WARSAW, Poland (AP) — Poland's first ever writer to win the Man Booker International Prize said Wednesday she is happy that her book has been given a new life on an international scale and that it is attracting attention to Poland's authors.
Olga Tokarczuk won the prize Tuesday with the English translation of her novel "Flights," which charts multiple journeys in time, space and human anatomy.
"I am really lucky that a book I wrote more than 10 years ago is given a new lease on life in a different culture and different language zone and is still seen as relating to the current times," Tokarczuk said on Poland's TVN24.
Winning the prize meant that publishers from around the world are getting in touch about her work, she said, adding that she hoped the renewed interest would extend to other Polish writers.
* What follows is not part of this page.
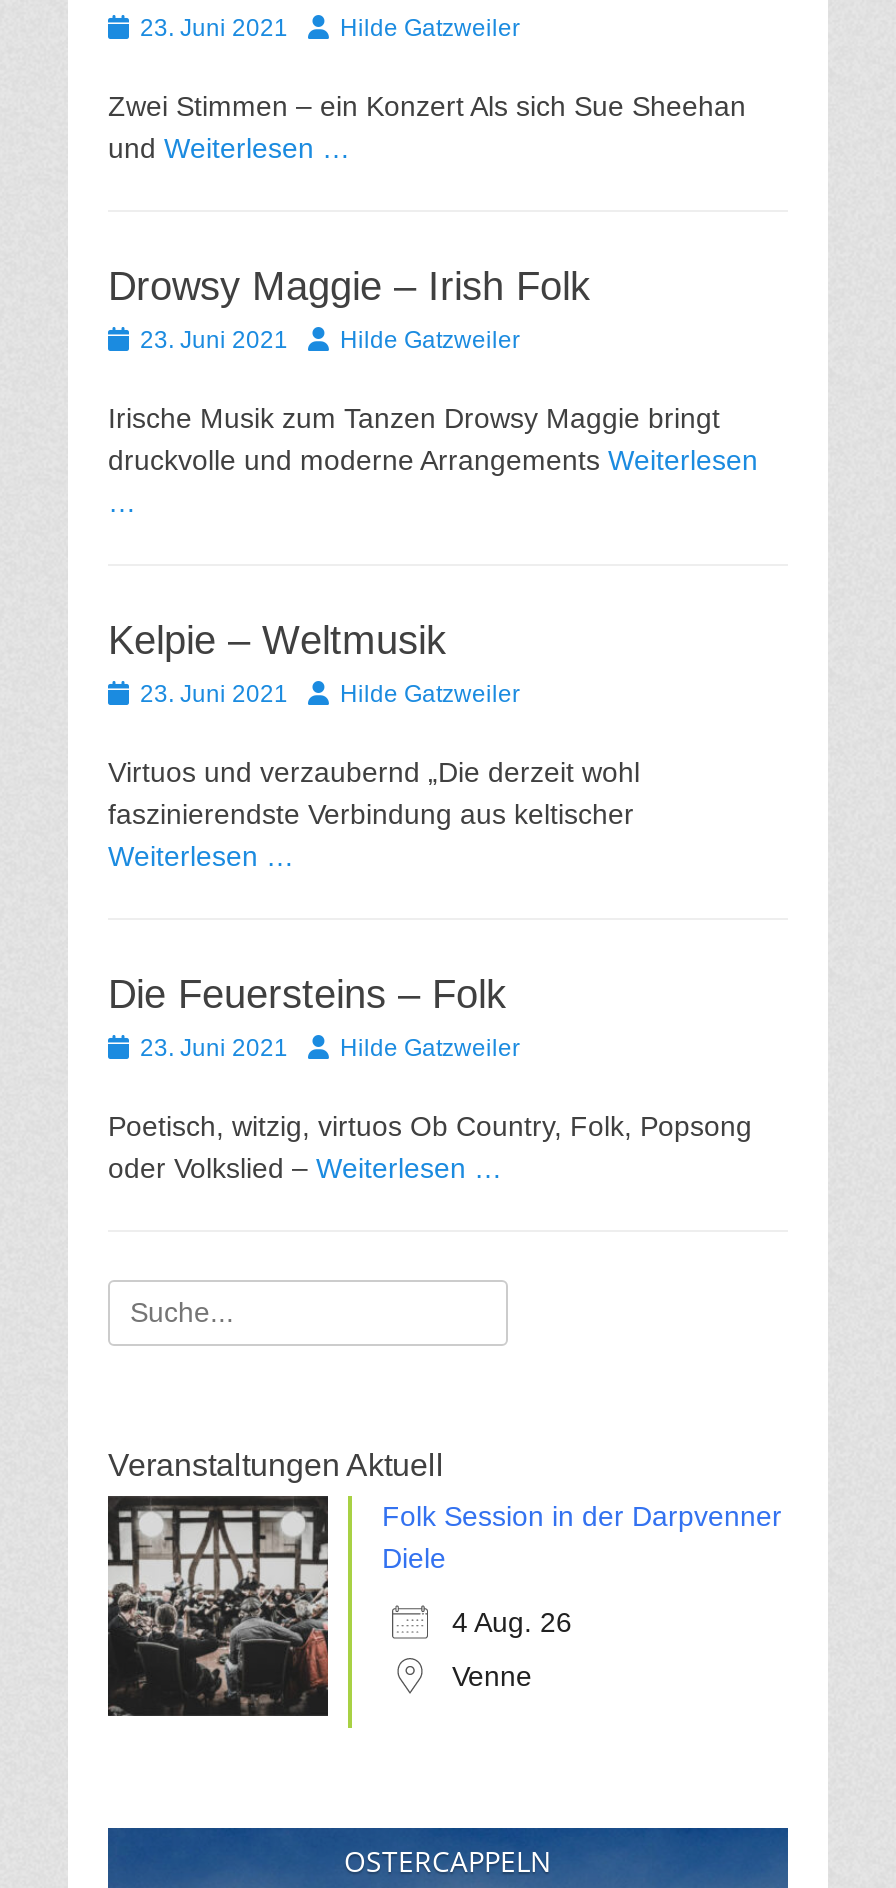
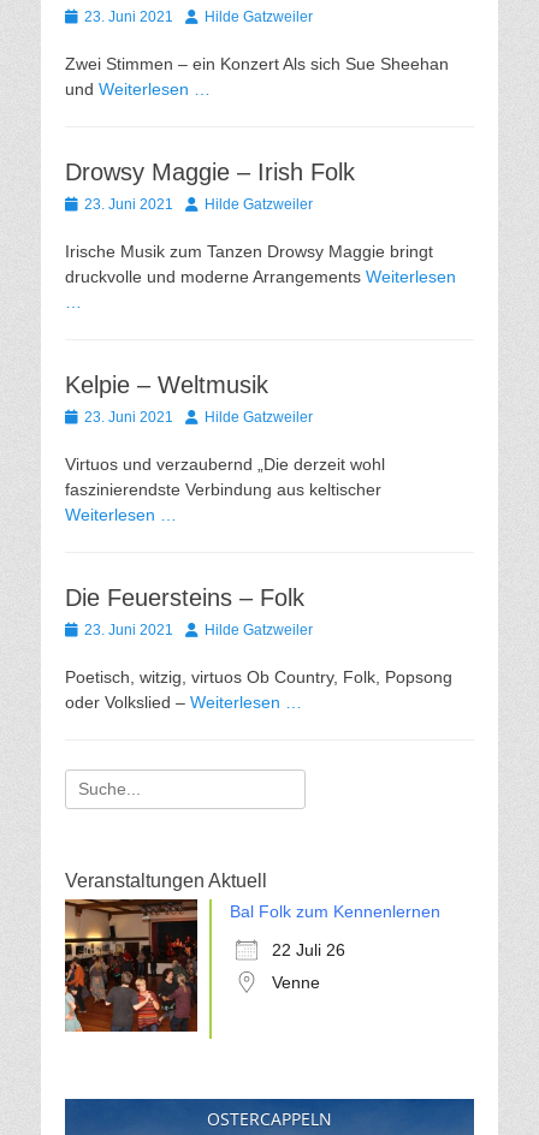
[106,1494,782,1718] [image] | Folk Session in der Darpvenner | Diele -> [64,898,440,1033] [image] | Bal Folk zum Kennenlernen
[452,1606,572,1638] 4 Aug. 26 -> [272,940,345,959] 22 Juli 26
moved [452,1660,532,1692] -> [272,972,320,992]: Venne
"Polish literature can be interesting to the world. I'm happy to be the trailblazer," she said.
The 56-year-old author is among Poland's top writers. Her liberal views and perspectives on Polish history — especially on the Holocaust, including her criticism of Polish anti-Semitism — have clashed with those of the ruling conservative party. She has received death threats in the past.
Still, Deputy Culture Minister Jaroslaw Sellin said he's happy over "every success" of Polish artists. He stressed the award has even greater weight after this year's Nobel Prize for literature was cancelled.
Tokarczuk's novel was first published in 2007 and was translated last year by Jennifer Croft, who shares the prize.
The prize is a counterpart to the Man Booker Prize for English-language novels and is open to books in any language that have been translated into English. The 50,000-pound ($67,000) award is split evenly between the writer and her translator.